> _Data listing_
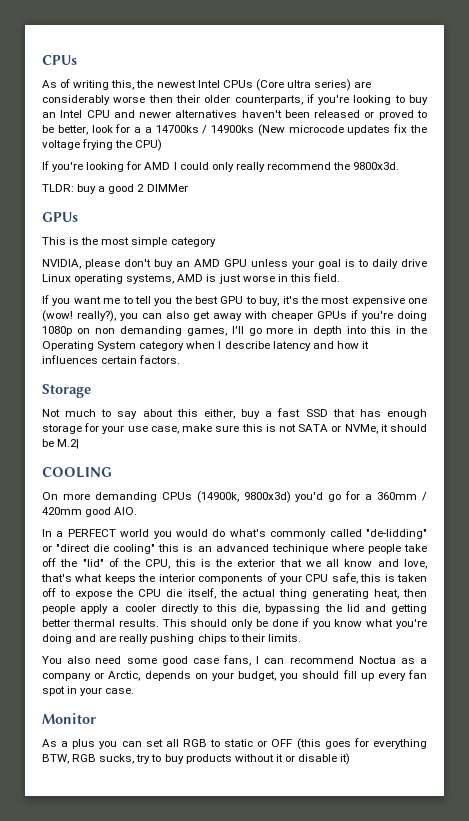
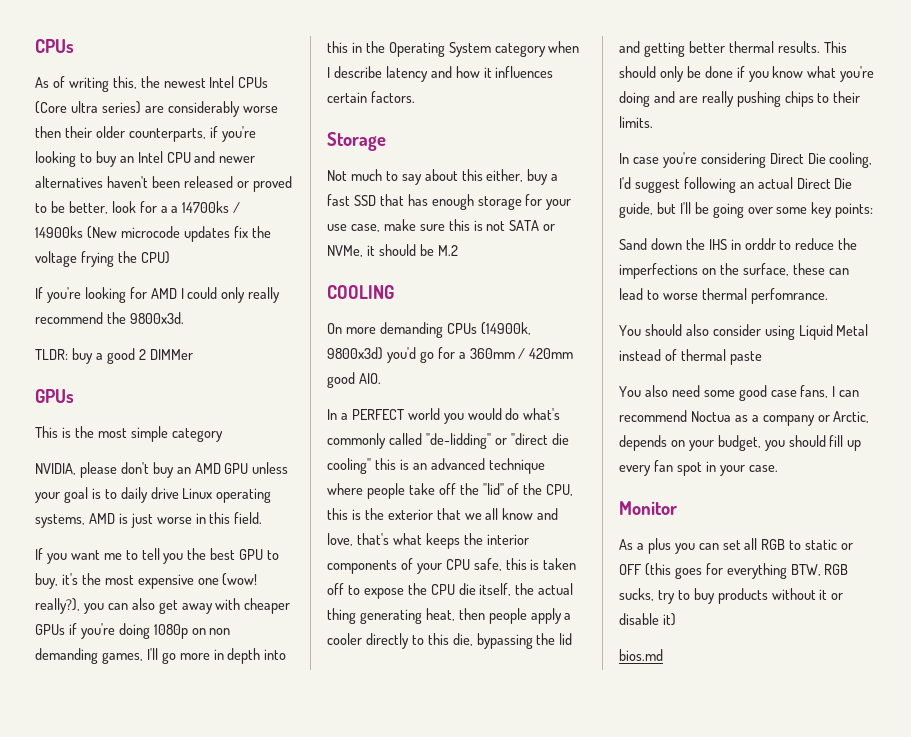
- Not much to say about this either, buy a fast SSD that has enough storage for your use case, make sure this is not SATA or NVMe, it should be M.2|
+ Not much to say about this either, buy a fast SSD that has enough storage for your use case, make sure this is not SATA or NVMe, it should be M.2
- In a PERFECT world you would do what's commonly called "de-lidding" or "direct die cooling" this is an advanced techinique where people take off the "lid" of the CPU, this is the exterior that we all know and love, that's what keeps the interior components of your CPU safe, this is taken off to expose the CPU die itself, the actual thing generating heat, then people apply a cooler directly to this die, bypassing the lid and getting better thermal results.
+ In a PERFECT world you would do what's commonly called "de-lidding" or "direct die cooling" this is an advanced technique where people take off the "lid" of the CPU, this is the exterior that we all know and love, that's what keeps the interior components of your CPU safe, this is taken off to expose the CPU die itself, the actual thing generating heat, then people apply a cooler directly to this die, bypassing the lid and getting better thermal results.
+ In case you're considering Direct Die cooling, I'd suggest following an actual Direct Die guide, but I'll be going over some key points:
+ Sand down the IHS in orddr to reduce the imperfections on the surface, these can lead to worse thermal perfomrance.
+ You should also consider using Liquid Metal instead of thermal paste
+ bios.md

> _Work to be completed_
Your answer should be a single number: how many lines in the preceding entries contain "SATA".

> _Task output_
2